VSWR is shown as ∞ when \|Γ\| ≥ 1. S11 is shown as −∞ when \|Γ\| = 0.

## Impedance Calculator

The inverse of the Γ calculator — takes a complex load impedance and produces Γ in polar form.

**Inputs:**

| Parameter | Range | Default |
|-----------|-------|---------|
| Re{Z} | -10⁶ – 10⁶ Ω | 75 Ω |
| Im{Z} | -10⁶ – 10⁶ Ω | 0 Ω |
| Z₀ | 0.1 – 10⁶ Ω | 50 Ω |

Γ is displayed in polar notation: `|Γ| ∠ angle°`.

## VSWR ↔ S11 ↔ |Γ| Calculator

A three-mode converter that takes any one of the three scalar match metrics and computes the other two. No impedance or phase information is involved — only magnitudes.

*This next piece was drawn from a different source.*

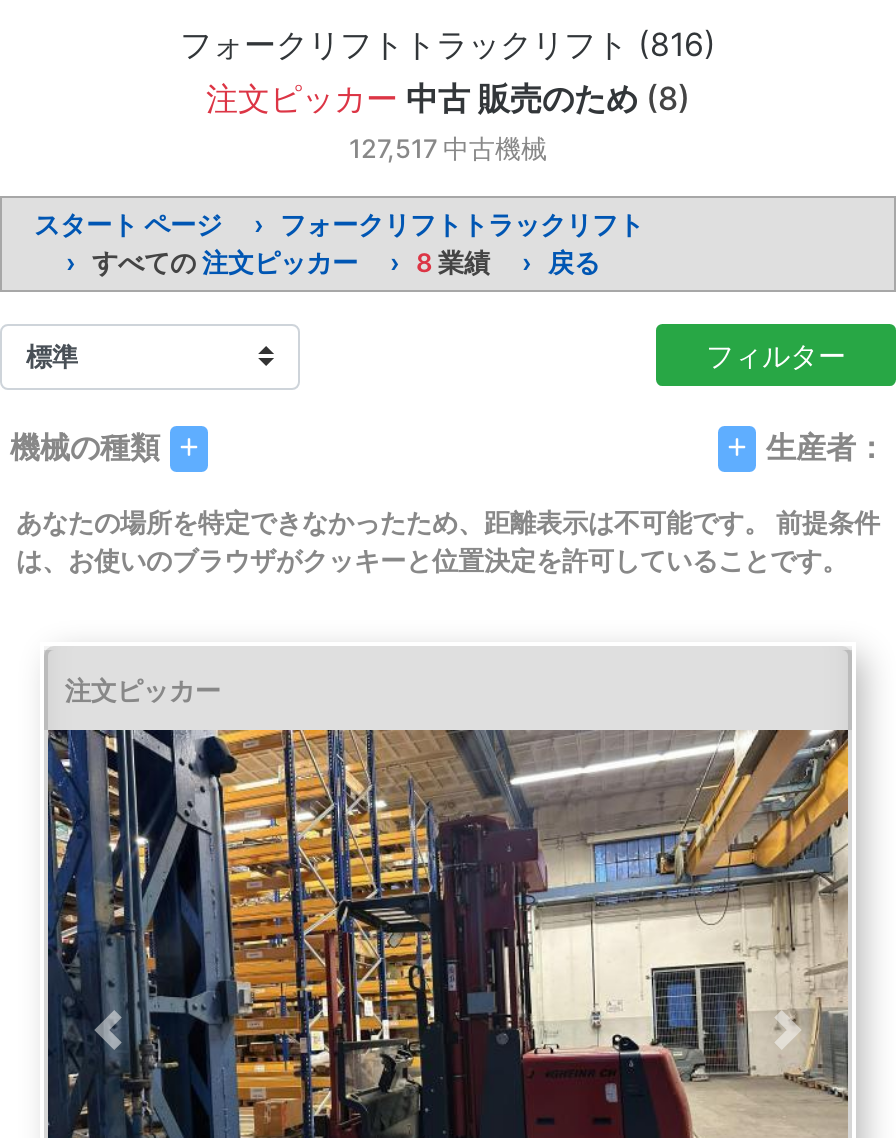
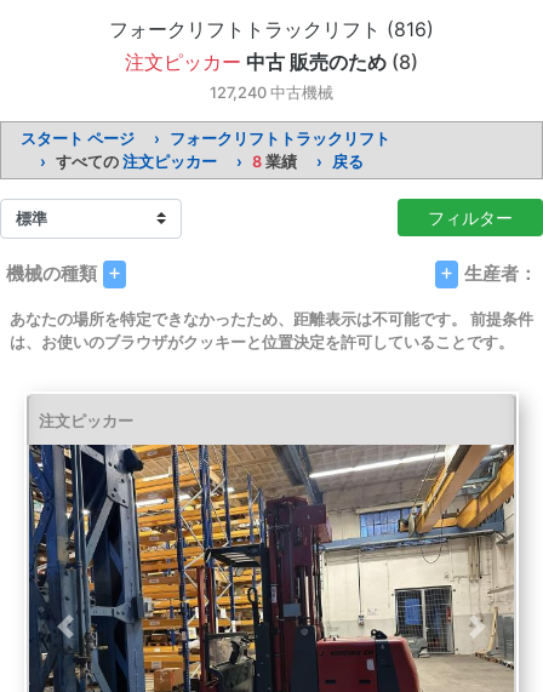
[349,134,547,164] 127,517 中古機械 -> [210,84,333,102] 127,240 中古機械

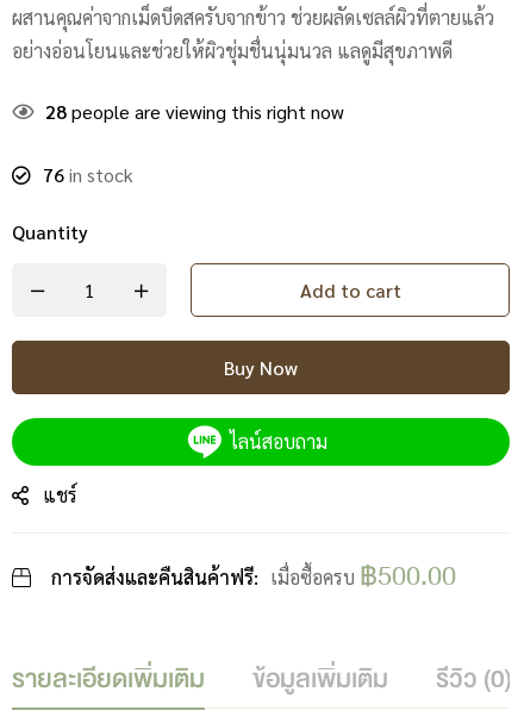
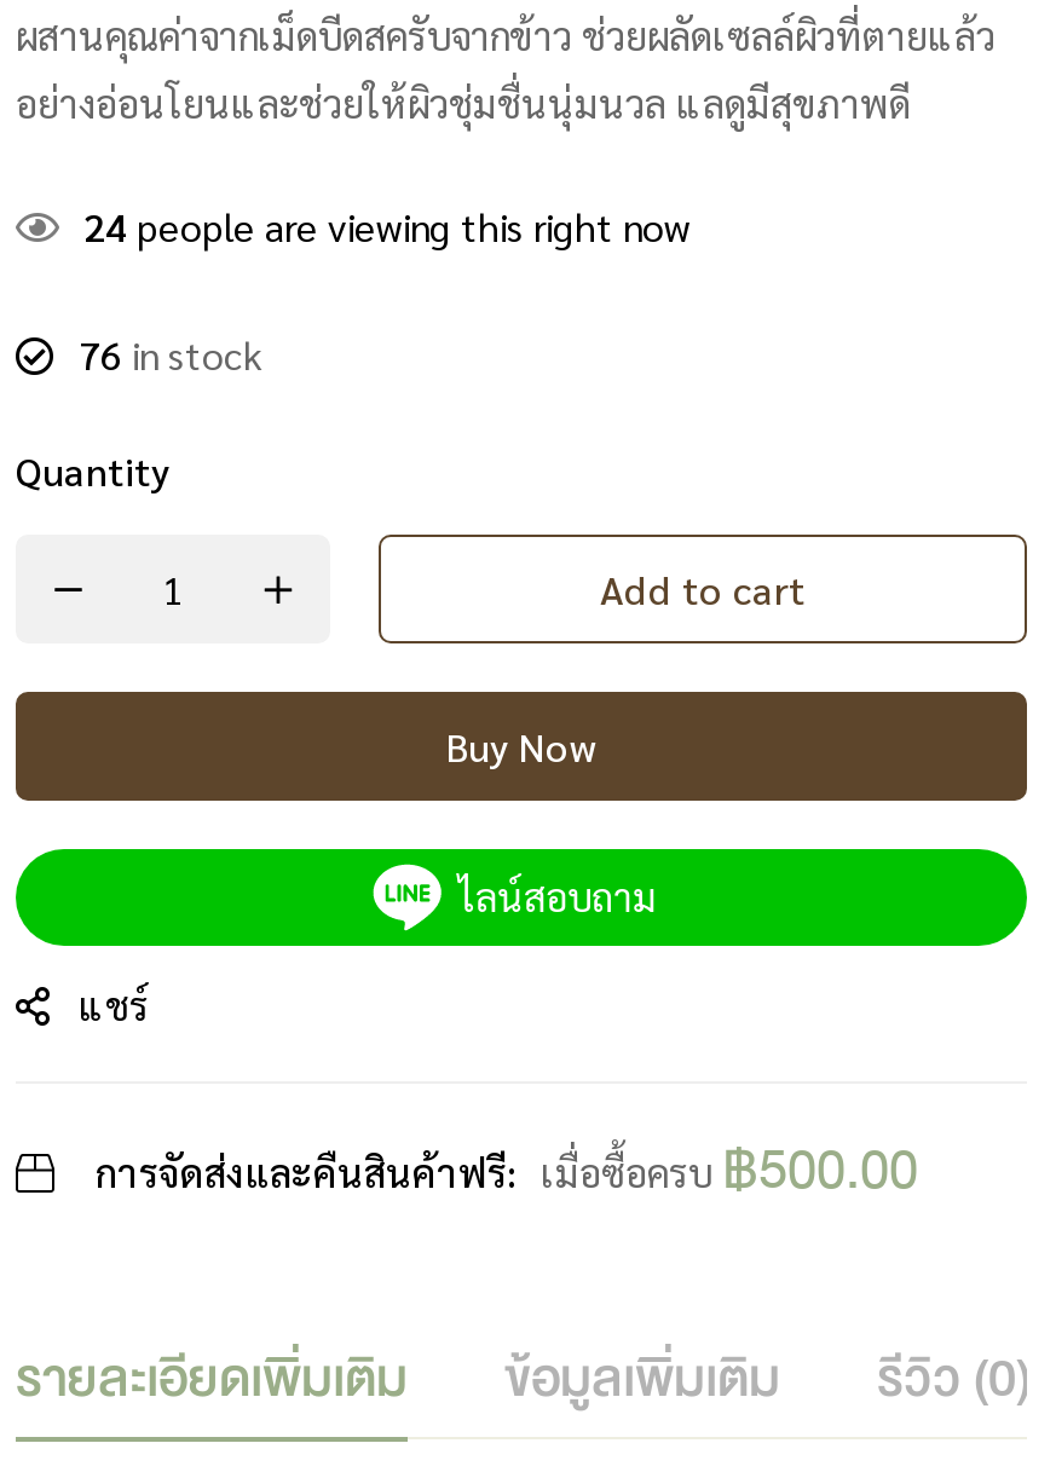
[45,99,344,124] 28 people are viewing this right now -> [83,201,691,252] 24 people are viewing this right now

**Modes and valid input ranges:**

| Mode | Input | Range |
|------|-------|-------|
| VSWR → \|Γ\|, S11 | VSWR | 1.0 – 1000 |
| S11 → \|Γ\|, VSWR | S11 (dB) | -100 – 0 |
| \|Γ\| → S11, VSWR | \|Γ\| | 0 – 1 |

## Example

**Scenario:** A load of Z = 75 + j10 Ω on a 50 Ω line.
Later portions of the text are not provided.